Problem requirements → Transcribe the listing below in its entirety, exactly.

Source data →
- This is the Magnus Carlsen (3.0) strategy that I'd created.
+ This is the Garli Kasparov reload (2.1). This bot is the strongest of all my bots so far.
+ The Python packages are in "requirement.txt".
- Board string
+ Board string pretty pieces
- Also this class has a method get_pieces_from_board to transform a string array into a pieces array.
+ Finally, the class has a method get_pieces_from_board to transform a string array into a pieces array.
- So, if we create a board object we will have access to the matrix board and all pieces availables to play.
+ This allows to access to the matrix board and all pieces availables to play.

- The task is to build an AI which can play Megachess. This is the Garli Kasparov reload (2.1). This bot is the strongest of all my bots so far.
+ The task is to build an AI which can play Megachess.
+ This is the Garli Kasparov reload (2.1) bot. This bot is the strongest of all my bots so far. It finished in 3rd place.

Answer section →
- This is the Magnus Carlsen (3.0) strategy that I'd created.
+ This is the Garli Kasparov reload (2.1). This bot is the strongest of all my bots so far.
+ The Python packages are in "requirement.txt".
- Board string
+ Board string pretty pieces
- Also this class has a method get_pieces_from_board to transform a string array into a pieces array.
+ Finally, the class has a method get_pieces_from_board to transform a string array into a pieces array.
- So, if we create a board object we will have access to the matrix board and all pieces availables to play.
+ This allows to access to the matrix board and all pieces availables to play.

- The task is to build an AI which can play Megachess. This is the Garli Kasparov reload (2.1). This bot is the strongest of all my bots so far.
+ The task is to build an AI which can play Megachess.
+ This is the Garli Kasparov reload (2.1) bot. This bot is the strongest of all my bots so far. It finished in 3rd place.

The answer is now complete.